Exercise instructions:
Tally the lines in these records that hold the string "discount", and reply with the number alone.

Information given:
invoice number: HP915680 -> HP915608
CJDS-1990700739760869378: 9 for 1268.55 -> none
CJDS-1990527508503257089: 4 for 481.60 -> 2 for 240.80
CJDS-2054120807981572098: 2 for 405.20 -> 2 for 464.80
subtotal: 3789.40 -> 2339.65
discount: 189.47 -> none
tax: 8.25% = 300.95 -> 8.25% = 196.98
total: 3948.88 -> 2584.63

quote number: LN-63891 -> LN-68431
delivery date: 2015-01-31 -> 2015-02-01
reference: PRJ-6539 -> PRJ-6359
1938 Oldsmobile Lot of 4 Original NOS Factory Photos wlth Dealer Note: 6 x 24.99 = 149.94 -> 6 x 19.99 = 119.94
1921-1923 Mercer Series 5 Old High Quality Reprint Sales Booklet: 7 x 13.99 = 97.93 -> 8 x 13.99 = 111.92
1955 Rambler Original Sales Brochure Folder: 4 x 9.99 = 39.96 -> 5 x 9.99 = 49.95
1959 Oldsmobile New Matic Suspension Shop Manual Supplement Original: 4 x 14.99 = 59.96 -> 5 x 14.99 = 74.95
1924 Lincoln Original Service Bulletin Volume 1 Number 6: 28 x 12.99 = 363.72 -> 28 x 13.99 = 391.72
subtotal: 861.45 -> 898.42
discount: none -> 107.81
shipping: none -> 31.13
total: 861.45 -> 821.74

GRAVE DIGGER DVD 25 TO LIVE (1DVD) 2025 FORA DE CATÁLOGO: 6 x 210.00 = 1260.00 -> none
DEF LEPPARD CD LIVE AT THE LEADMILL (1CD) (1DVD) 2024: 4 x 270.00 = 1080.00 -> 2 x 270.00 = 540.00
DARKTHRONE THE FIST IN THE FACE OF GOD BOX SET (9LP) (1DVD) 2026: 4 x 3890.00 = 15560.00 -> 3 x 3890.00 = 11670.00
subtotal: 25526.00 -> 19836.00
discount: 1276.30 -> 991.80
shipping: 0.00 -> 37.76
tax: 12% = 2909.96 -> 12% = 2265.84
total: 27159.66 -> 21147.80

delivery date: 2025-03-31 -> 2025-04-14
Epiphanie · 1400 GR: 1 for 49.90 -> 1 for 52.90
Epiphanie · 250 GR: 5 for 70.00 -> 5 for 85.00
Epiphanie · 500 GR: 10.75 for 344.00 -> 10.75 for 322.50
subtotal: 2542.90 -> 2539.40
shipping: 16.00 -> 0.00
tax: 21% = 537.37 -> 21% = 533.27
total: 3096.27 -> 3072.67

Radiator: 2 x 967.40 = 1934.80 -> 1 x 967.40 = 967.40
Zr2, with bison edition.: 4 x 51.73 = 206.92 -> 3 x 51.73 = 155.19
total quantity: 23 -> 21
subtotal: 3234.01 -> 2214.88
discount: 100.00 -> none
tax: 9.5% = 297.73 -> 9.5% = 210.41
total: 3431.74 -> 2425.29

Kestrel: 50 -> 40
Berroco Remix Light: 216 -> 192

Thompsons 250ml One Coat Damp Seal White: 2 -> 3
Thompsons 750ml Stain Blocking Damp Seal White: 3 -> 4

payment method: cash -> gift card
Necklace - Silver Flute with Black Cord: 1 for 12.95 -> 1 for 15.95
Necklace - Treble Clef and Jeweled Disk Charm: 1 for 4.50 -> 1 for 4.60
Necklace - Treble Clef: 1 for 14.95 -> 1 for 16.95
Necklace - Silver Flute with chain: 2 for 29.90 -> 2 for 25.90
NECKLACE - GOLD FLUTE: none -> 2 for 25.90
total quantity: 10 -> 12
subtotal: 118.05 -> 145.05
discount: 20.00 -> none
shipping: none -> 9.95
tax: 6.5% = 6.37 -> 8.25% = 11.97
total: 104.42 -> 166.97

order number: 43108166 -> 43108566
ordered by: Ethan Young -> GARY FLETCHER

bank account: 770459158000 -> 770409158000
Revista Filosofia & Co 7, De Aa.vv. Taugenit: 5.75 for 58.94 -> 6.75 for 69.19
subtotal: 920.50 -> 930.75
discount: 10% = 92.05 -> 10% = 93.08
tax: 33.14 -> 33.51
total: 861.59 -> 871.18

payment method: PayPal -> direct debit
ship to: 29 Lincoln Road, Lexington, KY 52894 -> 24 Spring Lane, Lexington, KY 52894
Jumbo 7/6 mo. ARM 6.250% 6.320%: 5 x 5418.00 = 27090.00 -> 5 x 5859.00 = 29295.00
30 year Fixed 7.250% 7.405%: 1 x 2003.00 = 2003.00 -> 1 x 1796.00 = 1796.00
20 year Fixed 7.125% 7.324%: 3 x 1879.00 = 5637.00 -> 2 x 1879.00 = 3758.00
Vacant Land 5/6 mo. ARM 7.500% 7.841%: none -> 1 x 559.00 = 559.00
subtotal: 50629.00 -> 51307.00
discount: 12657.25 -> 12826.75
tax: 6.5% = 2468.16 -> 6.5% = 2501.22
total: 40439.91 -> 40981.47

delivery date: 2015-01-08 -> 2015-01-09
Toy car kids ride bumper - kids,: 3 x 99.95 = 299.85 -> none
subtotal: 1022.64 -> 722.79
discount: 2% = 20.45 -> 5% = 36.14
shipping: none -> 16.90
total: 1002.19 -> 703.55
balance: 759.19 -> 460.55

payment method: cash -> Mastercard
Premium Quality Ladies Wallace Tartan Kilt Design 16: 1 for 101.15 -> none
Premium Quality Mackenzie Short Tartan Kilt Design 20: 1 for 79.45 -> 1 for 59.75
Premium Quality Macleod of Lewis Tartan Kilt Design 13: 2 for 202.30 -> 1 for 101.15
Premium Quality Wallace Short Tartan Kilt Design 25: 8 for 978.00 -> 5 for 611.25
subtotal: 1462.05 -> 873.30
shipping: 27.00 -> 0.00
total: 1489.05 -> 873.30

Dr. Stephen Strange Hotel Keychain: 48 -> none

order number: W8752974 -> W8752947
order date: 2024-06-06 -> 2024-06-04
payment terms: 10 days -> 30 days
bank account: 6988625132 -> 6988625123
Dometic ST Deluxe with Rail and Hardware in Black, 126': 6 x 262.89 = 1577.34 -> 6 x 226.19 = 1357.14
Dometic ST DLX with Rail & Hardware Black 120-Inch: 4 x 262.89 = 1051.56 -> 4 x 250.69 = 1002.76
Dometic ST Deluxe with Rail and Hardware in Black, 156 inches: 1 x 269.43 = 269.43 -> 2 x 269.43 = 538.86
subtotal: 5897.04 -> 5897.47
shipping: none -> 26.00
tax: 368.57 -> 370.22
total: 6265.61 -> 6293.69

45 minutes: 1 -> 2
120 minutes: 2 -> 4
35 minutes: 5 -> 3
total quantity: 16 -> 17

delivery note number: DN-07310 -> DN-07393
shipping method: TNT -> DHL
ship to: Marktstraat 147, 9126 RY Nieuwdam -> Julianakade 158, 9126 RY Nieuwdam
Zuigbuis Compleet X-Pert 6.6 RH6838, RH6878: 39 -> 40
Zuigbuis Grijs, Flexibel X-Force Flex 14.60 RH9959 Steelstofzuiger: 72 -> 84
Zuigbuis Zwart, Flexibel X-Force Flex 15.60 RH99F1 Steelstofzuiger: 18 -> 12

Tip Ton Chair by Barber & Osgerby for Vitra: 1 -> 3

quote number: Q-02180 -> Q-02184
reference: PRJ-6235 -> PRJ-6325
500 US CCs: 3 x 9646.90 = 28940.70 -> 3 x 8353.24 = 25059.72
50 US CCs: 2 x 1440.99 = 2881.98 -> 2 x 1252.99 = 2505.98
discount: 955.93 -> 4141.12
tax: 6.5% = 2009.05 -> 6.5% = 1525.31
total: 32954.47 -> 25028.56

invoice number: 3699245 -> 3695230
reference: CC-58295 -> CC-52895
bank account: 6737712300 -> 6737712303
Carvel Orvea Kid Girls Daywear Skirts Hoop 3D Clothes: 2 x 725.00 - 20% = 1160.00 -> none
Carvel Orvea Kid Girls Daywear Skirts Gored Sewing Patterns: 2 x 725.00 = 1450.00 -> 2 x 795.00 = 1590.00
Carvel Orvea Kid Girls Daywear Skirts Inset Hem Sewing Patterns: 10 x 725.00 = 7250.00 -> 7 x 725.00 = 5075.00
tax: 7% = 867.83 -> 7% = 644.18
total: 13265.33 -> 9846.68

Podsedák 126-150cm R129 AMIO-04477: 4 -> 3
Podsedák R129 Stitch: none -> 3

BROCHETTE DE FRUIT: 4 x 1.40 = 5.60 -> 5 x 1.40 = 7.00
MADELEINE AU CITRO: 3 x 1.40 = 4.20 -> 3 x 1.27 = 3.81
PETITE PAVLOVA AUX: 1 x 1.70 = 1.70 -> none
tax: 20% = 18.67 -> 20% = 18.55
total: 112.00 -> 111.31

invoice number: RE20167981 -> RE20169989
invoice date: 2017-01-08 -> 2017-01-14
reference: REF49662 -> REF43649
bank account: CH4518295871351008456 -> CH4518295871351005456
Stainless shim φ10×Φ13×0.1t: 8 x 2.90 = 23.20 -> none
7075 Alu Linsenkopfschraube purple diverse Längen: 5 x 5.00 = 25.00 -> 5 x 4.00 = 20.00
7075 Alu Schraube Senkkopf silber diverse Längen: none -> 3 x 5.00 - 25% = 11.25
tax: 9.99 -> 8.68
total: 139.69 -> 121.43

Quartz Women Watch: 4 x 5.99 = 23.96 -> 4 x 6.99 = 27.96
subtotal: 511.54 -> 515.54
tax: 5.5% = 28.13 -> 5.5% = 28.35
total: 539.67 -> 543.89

Answer space:
9